== WORK INSTRUCTIONS ==
List all lines of the data that include the string "footer".

Front-end code change data

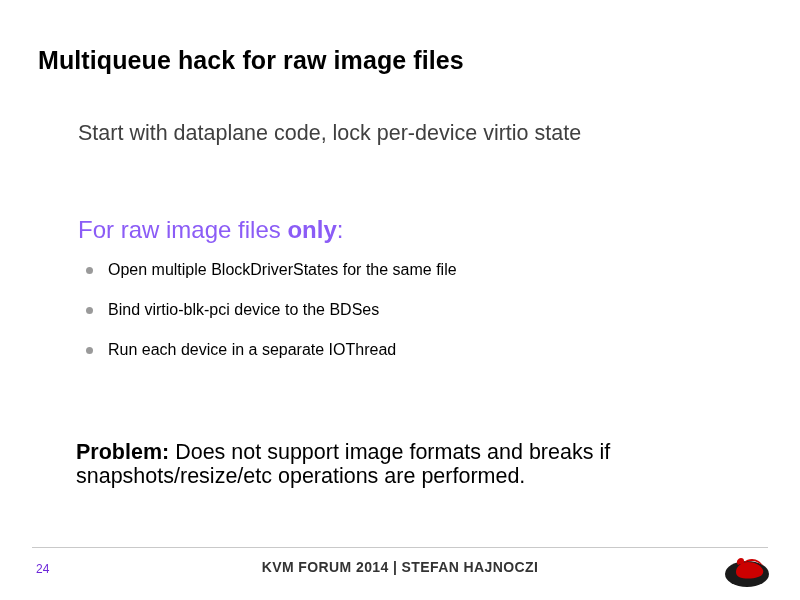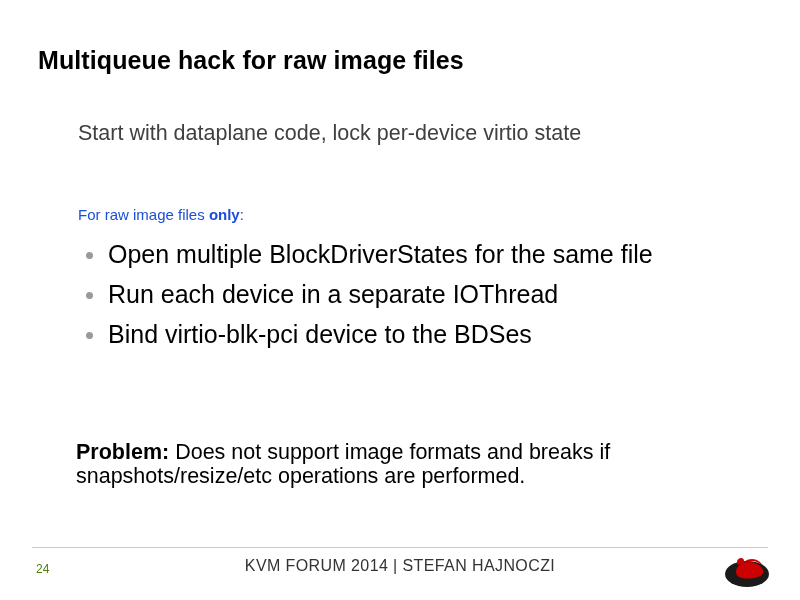--- a/index.html
+++ b/index.html
@@ -38,35 +38,36 @@
   }
   .lead-line {
     font-size: 21.5px;
     line-height: 30px;
     color: #404040;
   }
   .spacer-lg {
     height: 52px;
   }
   .subhead {
-    font-size: 15px;
+    font-size: 24px;
     line-height: 30px;
-    color: #1d4ed8;
+    color: #8b5cf6;
+    margin-top: 15px;
   }
   .subhead b {
     font-weight: bold;
   }
   .bullets {
     margin: 10px 0 0 0;
     padding: 0;
     list-style: none;
   }
   .bullets li {
     position: relative;
-    font-size: 25px;
+    font-size: 16px;
     line-height: 29px;
     padding-left: 30px;
     margin-bottom: 11px;
     color: #000000;
   }
   .bullets li .dot {
     position: absolute;
     left: 8px;
     top: 12px;
     width: 7px;
@@ -92,30 +93,30 @@
     right: 32px;
     bottom: 52px;
     height: 1px;
     background: #c9c9c9;
   }
   .page-number {
     position: absolute;
     left: 36px;
     bottom: 24px;
     font-size: 12px;
-    color: #4d7c0f;
+    color: #6d28d9;
   }
   .footer-center {
     position: absolute;
     left: 0;
     right: 0;
     bottom: 25px;
     text-align: center;
-    font-size: 16px;
-    font-weight: normal;
+    font-size: 14px;
+    font-weight: bold;
     letter-spacing: 0.4px;
     color: #333333;
   }
   .logo {
     position: absolute;
     right: 30px;
     bottom: 12px;
     width: 46px;
     height: 40px;
   }
@@ -135,25 +136,25 @@
 
     <div class="subhead"><span>For raw image files </span><b>only</b><span>:</span></div>
 
     <ul class="bullets">
       <li>
         <span class="dot"></span>
         <span>Open multiple BlockDriverStates for the same file</span>
       </li>
       <li>
         <span class="dot"></span>
-        <span>Run each device in a separate IOThread</span>
+        <span>Bind virtio-blk-pci device to the BDSes</span>
       </li>
       <li>
         <span class="dot"></span>
-        <span>Bind virtio-blk-pci device to the BDSes</span>
+        <span>Run each device in a separate IOThread</span>
       </li>
     </ul>
 
   </div>
 
   <div class="problem-block"><b>Problem:</b><span> Does not support image formats and breaks if snapshots/resize/etc operations are performed.</span></div>
 
   <div class="footer-rule"></div>
 
   <div class="page-number">24</div>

== SOLUTION FOR THIS PROBLEM ==
   .footer-center {
   <div class="footer-rule"></div>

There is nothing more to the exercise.